Light is an electromagnetic wave; energy from the Sun sloshing back and forth between electric and magnetic fields and driving itself through the vacuum of space at just over 299,792 km per second. Being a wave, light has a wavelength, and it is different wavelengths of light that we see as different colours. Human eyes are sensitive to wavelengths between around 400 nanometres and 700 nanometres (a nanometre is a billionth of a metre). We see 450 nm light as blue, 500 nm light as green, and 600 nm light as orangey-red. Beyond the red, at longer wavelengths, lies the infrared. This is the radiation that we feel as heat, but cannot see. Some animals, such as the pit vipers, have evolved the ability to detect infrared light, but humans need night-vision goggles to do so.
At the short-wavelength end of the spectrum lies the ultraviolet. There are many animals that can see this light, from birds and bats to insects. Some flowers are intensely colourful in the ultraviolet part of the spectrum, yet their beauty remains hidden to us. The Sun is intensely active in the ultraviolet, but much of it is absorbed by the Earth’s atmosphere and never reaches the surface. This is a good thing, because short-wavelength UV is potentially extremely damaging to living things. To see why this is so, it is easier to think of light in another way. Light can also be viewed as a stream of particles called photons. The particulate nature of light was discovered at the turn of the twentieth century by Albert Einstein and others, and was one of the first steps in the development of quantum theory. The ‘quanta’ of light are known as photons, and the smaller the wavelength of the light, the higher the energy of the photons. High-energy UV photons are like little bullets, smashing into biological molecules with more than enough energy to break them apart. This is the reason why UV light can be dangerous. As the wavelength lengthens, however, the relationship of UV light with life becomes more ambiguous. Long-wavelength ultraviolet light, known as UVB, is beneficial to life (our bodies use it to produce vitamin D), but, just like the shorter wavelengths (UVC), it can also be damaging. UV light certainly poses a challenge to living things.

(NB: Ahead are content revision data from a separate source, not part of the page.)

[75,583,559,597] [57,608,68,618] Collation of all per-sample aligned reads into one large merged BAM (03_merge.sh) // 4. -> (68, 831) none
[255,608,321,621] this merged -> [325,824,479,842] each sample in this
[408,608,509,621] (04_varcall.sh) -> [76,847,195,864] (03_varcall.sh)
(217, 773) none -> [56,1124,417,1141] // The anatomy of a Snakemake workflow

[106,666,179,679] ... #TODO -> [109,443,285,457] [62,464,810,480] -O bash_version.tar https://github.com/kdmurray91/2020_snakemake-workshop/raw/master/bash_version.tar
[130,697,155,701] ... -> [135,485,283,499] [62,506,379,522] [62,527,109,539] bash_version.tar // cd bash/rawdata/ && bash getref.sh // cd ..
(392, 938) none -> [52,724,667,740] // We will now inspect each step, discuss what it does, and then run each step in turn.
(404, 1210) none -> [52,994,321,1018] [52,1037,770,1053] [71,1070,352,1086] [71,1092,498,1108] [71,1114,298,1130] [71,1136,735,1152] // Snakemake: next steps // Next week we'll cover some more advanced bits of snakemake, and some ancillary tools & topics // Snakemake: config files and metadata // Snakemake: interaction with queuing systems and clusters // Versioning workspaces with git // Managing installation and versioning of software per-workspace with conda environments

The red light of sunrise, seen from the Chihuahua-Pacific railway.
The train climbs through the Copper Canyon in Mexico’s interior.

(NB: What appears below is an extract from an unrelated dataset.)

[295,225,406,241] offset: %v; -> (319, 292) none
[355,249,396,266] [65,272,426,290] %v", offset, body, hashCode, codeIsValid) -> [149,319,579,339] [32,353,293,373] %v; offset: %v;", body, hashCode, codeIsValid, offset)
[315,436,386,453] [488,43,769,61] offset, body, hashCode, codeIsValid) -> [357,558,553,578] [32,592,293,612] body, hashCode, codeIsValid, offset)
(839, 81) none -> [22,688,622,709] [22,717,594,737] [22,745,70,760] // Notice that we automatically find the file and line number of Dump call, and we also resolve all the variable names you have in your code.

As early morning turns to afternoon and we rise into thinning air, the colours of the world shift from warm reds to harsher blues.
As the hours pass on the Chihuahua-Pacific and we rise into the Mexican interior, two things happen: the Sun rises in the sky and the atmosphere becomes thinner. As the Earth’s atmosphere absorbs and scatters light of different wavelengths by different amounts, this changes the relative mixtures and intensities of wavelengths of light to which life is exposed. In particular, as the Sun climbs in the sky and the train climbs in altitude, the amount of potentially damaging UVB light rises dramatically. I measured the flux of UVB during the train journey with a small detector called a digital radiometer. In the early morning, with the Sun low in the sky at sea level, I measured a UVB flux of 22 microwatts per square centimetre. This is the power delivered to each square centimetre of a living thing by the ultraviolet light from the Sun. As the train climbed with the rising Sun, the UVB flux climbed to 260 microwatts per square centimetre, because the high-energy UVB photons had less atmosphere to pass through and were therefore less likely to be scattered or absorbed. My body’s response to this onslaught is to produce a pigment known as melanin. In simple terms, I get a suntan.
LIGHT SPECTRA
Coloured scanning electron micrograph of a section through human skin. The darker layer contains cells called melanocytes, which produce melanin.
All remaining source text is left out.